The Israeli Supreme Court does not deny that the humanitarian situation in Gaza is grave. But, according to Amit, the chief justice, “the suffering of the civilian population does not in itself attest to a breach of duty on the part of the State of Israel”.
Justice Noam Sohlberg, a settler from Alon Shvut in the occupied West Bank, wrote that “humanitarian aid that comes to Hamas as a ripe fruit is an oxymoron. The human becomes animalistic. The fighting cannot come to an end.”
The third justice on the panel, David Mintz, is also a settler. He agreed with his colleagues’ assertions, adding that “according to Jewish law it is customary to distinguish between a war of mitzvah (commandment) and a war of will”.
In a mitzvah war, “the king does not need to get permission from the court to go to war”.
“The State of Israel is in the midst of a mitzvah war in the full sense of the word,” Mintz wrote. Viewed like this, there is no obligation to “allow the provision of extensive and unlimited aid” into Gaza.

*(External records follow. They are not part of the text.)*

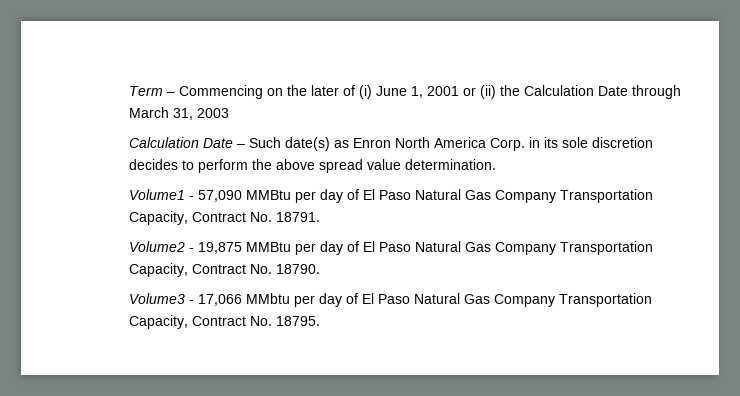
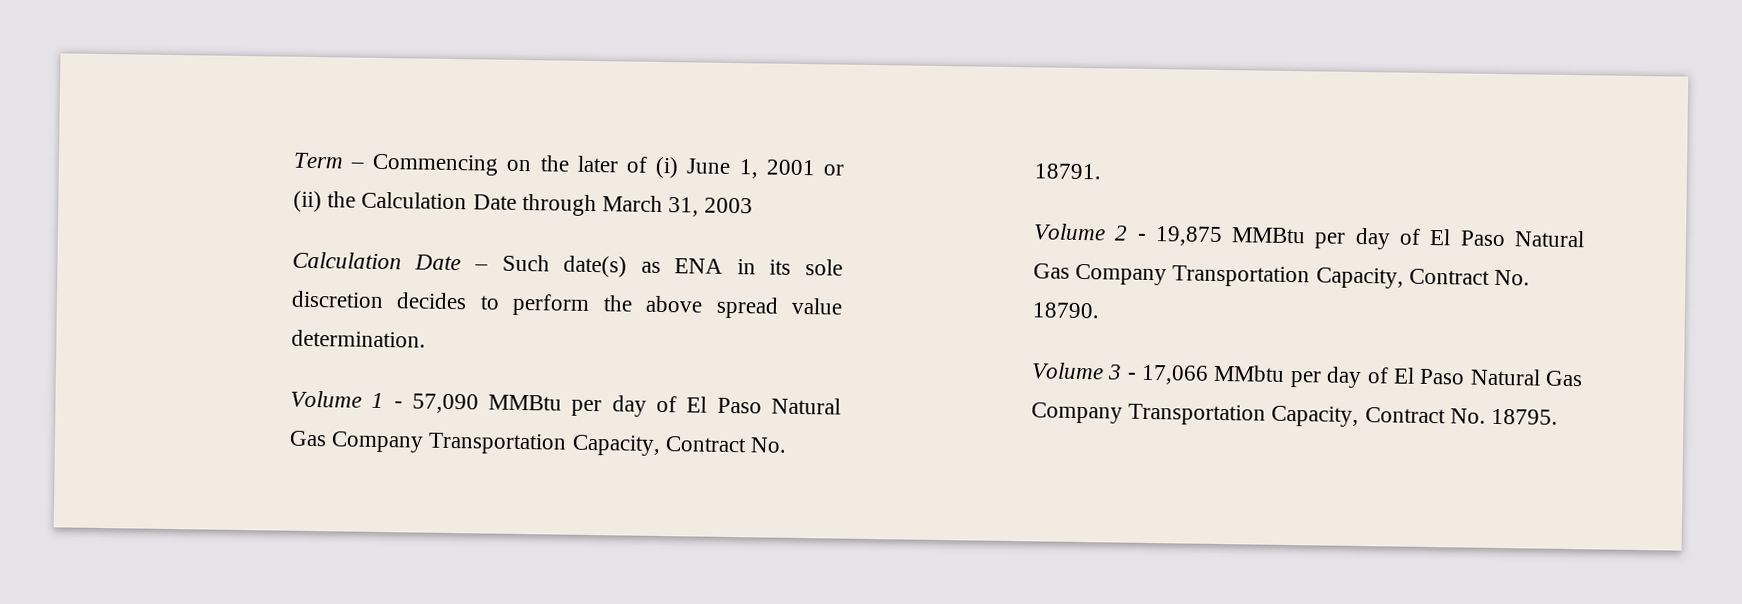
- Calculation Date – Such date(s) as Enron North America Corp. in its sole discretion decides to perform the above spread value determination.
+ Calculation Date – Such date(s) as ENA in its sole discretion decides to perform the above spread value determination.
- Volume1 - 57,090 MMBtu per day of El Paso Natural Gas Company Transportation Capacity, Contract No. 18791.
+ Volume 1 - 57,090 MMBtu per day of El Paso Natural Gas Company Transportation Capacity, Contract No. 18791.
- Volume2 - 19,875 MMBtu per day of El Paso Natural Gas Company Transportation Capacity, Contract No. 18790.
+ Volume 2 - 19,875 MMBtu per day of El Paso Natural Gas Company Transportation Capacity, Contract No. 18790.
- Volume3 - 17,066 MMbtu per day of El Paso Natural Gas Company Transportation Capacity, Contract No. 18795.
+ Volume 3 - 17,066 MMbtu per day of El Paso Natural Gas Company Transportation Capacity, Contract No. 18795.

Sfard told MEE that Sohlberg and Mintz’s assertions “introduce a world of religious terms into a modern legal domain, which is based on moral theory and humanistic ideas”.
Israel has now killed more than 50,000 Palestinians in Gaza, destroying most of the coastal enclave in the process. Reflecting on the moral theory and humanist ideas underpinning modern law, Sfard said: “International law is intended to prevent the atrocities of antiquity.”